(Turbidity curtain installed within the construction safety zone at Westridge Marine Terminal)

Construction activities are currently underway at Westridge Marine Terminal. Preparation work to build the new three-berth dock complex began in September 2017, with the installation of the marine safety boom. Crews have also started work on the foreshore construction program including riprap removal activities.

(Riprap being removed and placed onto a barge to be disposed of off-site)

Construction equipment, barges and supply vessels have been deployed to the site and the turbidity curtain has been installed to protect the marine environment during in-water excavation operations.

(Barges, supply vessels and cranes on-site at Westridge Marine Terminal)

Before the foreshore construction can begin, crews have to first remove the riprap along the shore.
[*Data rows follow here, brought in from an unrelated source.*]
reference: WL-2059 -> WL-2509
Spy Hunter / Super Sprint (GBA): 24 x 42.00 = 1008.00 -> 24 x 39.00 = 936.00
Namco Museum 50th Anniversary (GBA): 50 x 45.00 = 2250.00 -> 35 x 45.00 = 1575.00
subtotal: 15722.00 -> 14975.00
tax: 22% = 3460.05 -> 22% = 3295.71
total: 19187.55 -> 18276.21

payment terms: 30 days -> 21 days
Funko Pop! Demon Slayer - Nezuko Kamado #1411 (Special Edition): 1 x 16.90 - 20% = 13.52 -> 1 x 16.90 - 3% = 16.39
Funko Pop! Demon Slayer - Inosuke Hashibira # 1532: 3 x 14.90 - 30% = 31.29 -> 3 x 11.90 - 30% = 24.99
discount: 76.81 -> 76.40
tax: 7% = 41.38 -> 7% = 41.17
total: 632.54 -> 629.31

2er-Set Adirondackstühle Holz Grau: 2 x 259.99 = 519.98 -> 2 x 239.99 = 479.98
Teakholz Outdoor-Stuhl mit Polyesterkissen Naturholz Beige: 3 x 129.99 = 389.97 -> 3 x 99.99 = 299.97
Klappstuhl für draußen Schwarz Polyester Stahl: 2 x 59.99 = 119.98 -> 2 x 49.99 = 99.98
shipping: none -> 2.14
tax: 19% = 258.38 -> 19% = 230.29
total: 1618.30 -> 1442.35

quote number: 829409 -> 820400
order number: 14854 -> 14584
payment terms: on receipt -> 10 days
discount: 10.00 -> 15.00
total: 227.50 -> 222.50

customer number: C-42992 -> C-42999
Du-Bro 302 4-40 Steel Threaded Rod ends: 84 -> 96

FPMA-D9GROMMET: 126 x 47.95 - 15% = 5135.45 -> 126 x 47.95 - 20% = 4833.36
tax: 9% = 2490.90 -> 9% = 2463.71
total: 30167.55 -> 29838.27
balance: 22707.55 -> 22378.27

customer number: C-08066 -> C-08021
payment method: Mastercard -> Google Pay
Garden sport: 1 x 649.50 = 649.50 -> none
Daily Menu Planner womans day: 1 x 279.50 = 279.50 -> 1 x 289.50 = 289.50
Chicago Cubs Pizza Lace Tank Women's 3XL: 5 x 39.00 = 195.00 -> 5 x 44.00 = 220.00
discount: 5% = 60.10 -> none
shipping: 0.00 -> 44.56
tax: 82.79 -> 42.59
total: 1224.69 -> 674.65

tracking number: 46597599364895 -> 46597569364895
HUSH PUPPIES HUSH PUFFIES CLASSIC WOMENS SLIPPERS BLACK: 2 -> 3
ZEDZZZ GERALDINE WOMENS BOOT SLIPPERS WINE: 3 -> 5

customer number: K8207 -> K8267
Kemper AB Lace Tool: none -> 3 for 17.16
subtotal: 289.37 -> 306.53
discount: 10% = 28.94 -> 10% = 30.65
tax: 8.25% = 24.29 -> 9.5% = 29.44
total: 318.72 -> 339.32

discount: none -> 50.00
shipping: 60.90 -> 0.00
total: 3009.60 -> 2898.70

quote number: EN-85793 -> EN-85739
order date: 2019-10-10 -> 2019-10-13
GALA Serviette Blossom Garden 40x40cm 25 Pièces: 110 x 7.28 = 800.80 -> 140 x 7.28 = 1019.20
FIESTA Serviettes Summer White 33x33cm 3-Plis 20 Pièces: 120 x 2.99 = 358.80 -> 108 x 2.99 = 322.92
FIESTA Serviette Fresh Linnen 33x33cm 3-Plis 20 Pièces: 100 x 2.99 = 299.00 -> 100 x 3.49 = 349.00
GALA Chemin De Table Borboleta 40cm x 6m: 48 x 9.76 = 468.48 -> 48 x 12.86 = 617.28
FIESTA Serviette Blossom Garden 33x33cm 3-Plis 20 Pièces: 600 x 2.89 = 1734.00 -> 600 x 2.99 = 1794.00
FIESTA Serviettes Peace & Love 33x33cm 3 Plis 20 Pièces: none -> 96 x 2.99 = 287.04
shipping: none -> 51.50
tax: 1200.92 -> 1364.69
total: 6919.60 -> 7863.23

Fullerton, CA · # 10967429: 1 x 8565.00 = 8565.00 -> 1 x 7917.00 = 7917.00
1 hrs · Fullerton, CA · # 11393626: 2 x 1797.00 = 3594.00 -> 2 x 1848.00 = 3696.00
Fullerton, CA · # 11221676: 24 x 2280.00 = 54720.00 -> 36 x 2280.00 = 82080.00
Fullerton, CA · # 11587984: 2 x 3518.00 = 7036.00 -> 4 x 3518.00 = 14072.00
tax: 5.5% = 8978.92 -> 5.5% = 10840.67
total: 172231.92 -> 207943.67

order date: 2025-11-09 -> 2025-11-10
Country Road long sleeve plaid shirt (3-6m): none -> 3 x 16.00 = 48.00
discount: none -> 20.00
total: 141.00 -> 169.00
In accordance with NEB Condition 81, we’ve developed a Marine Water Quality Management Plan, including mitigation and monitoring measures to protect water quality during riprap removal.

(Riprap being removed at Westridge Marine Terminal)

A critical piece of equipment being used on-site is the D.B. General, the largest revolving derrick barge on the West Coast of North America. Aboard the D.B. General is the MENCK hammer that will be used to install in-water piles.

(The D.B. General, a floating and revolving derrick barge)

Trans Mountain is taking an innovative approach to help reduce potential noise from pile driving activities. Our Lower Mainland Contractor, KLTP, will be using ‘noise shrouds’ to cover the hammers that drive piles, which is required as part of construction for the new marine terminal. The shrouds, which are about two stories tall and wide enough to hold a medium-sized SUV, are expected to dampen the sound of hammer impact by 65 to 95 per cent.

(A noise shroud covering one of the hammers that will be used during pile driving activities)

In addition, an underwater bubble curtain will be used to reduce the pile driving noise beneath the surface of the water, in accordance with the comprehensive Environmental Protection Plan and Noise Management Plan for Westridge. 

During construction at Westridge Marine Terminal, which is expected to continue until 2020, our current tanker loading operations will continue. We’ll regularly communicate and update all marine waterway users through a variety of methods, and continue to share new information with our neighbours and address questions and concerns.

(Tanker loading at the marine terminal’s existing berth)

As part of NEB Condition 48, we’ve developed a Navigation and Navigation Safety Plan to manage and mitigate the marine impacts of construction. In order to protect workers and marine waterway users in the area, the work area is defined by a floating construction safety boom, which is marked with appropriate navigation lighting and controls.

(A floating safety boom defining the construction safety zone at Westridge)

Marine waterway users are encouraged to take extra caution when nearing the area and to familiarize themselves with safety protocols while on the water. Large commercial vessels navigating the area will continue to follow the well-established vessel movement practices under pilotage.